### Assignment
Lines from the line with "order number: 90513 -> 90083" to the line with "BB MAGIC PELLI" in the entries below, and only those, must be output exactly, with both ends included.

### Change detection data

——

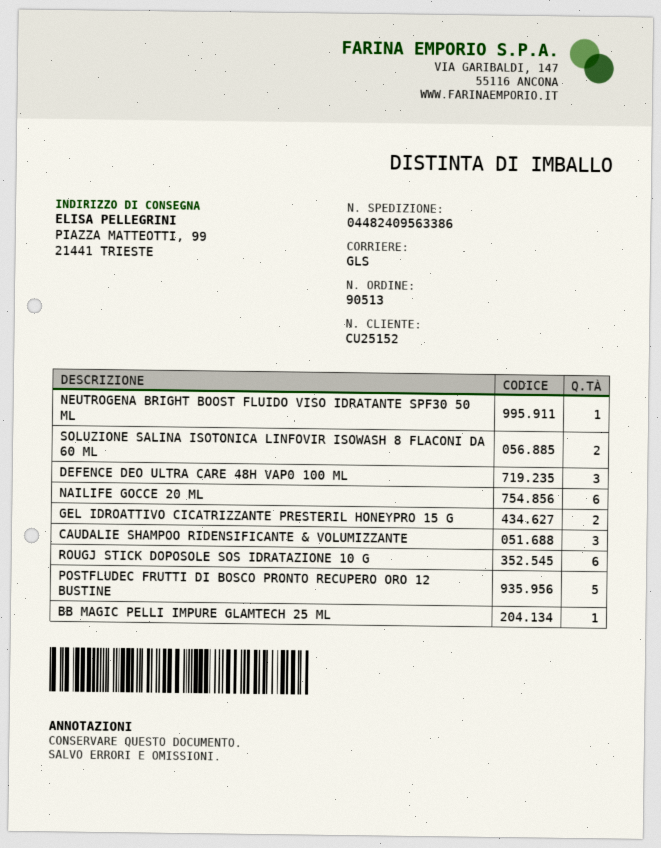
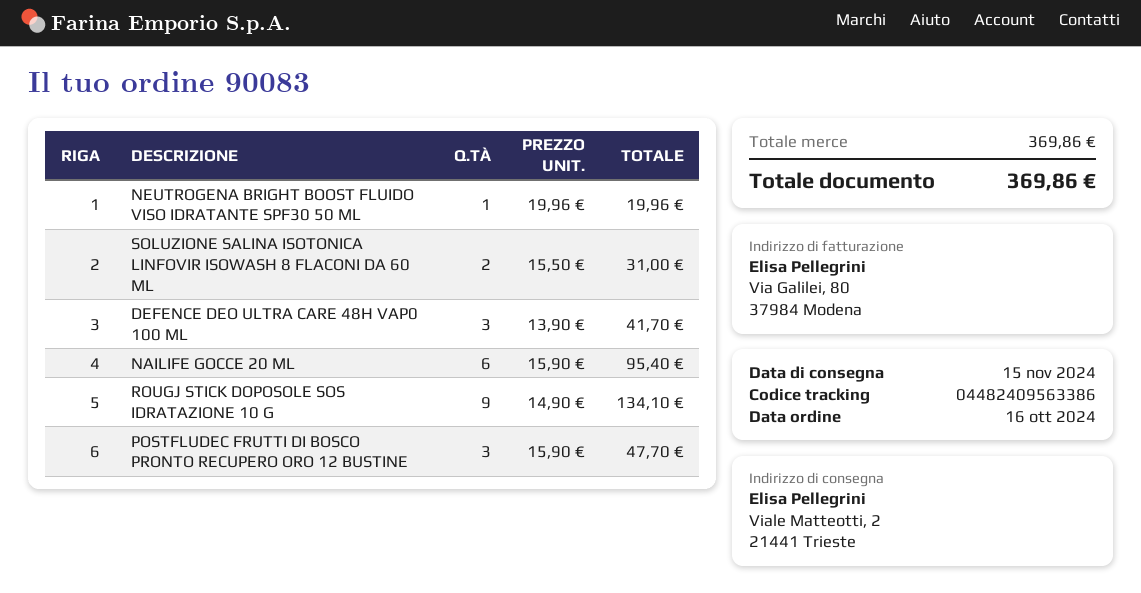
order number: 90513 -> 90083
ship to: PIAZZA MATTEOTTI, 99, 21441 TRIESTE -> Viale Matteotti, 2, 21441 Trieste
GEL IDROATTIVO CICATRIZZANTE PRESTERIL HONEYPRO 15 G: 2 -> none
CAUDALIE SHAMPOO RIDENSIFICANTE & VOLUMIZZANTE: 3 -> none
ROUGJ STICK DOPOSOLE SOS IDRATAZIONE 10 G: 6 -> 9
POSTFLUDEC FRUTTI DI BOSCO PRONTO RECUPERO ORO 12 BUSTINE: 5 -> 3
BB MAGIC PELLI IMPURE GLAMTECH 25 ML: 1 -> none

——

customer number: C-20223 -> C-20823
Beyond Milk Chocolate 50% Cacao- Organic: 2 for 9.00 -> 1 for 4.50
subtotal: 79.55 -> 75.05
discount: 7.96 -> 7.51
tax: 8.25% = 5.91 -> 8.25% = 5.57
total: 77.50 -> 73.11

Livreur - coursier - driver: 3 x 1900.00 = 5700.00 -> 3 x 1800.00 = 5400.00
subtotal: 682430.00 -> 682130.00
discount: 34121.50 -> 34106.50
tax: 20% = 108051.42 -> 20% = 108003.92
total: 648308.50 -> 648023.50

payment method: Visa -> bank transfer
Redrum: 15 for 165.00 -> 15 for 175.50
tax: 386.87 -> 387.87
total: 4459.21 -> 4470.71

——

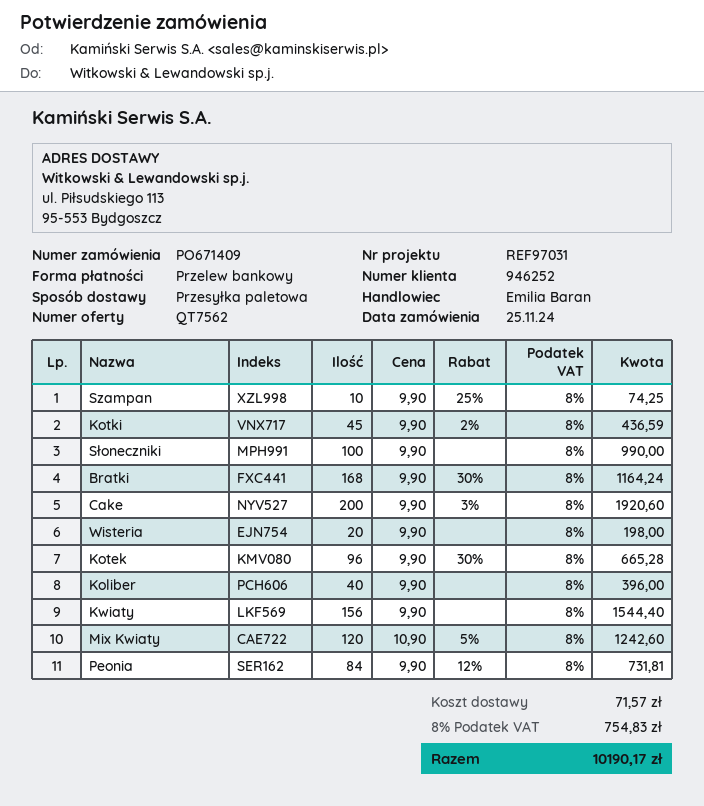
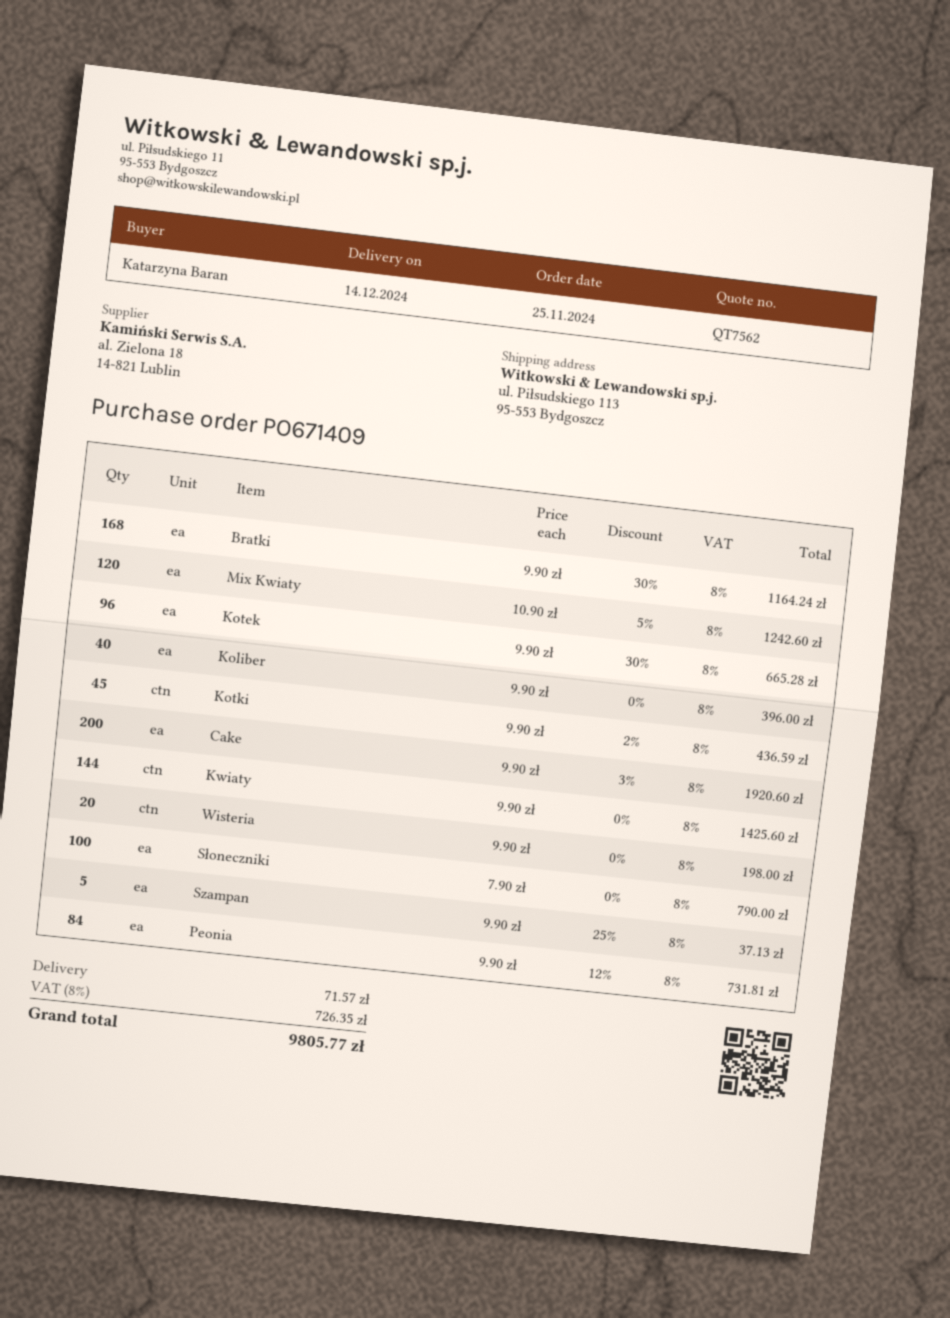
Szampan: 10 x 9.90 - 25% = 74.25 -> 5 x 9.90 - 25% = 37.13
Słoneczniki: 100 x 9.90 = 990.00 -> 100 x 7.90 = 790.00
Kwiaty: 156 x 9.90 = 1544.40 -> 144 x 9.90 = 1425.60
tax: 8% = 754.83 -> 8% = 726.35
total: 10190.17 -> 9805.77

——

### Solution for this task
order number: 90513 -> 90083
ship to: PIAZZA MATTEOTTI, 99, 21441 TRIESTE -> Viale Matteotti, 2, 21441 Trieste
GEL IDROATTIVO CICATRIZZANTE PRESTERIL HONEYPRO 15 G: 2 -> none
CAUDALIE SHAMPOO RIDENSIFICANTE & VOLUMIZZANTE: 3 -> none
ROUGJ STICK DOPOSOLE SOS IDRATAZIONE 10 G: 6 -> 9
POSTFLUDEC FRUTTI DI BOSCO PRONTO RECUPERO ORO 12 BUSTINE: 5 -> 3
BB MAGIC PELLI IMPURE GLAMTECH 25 ML: 1 -> none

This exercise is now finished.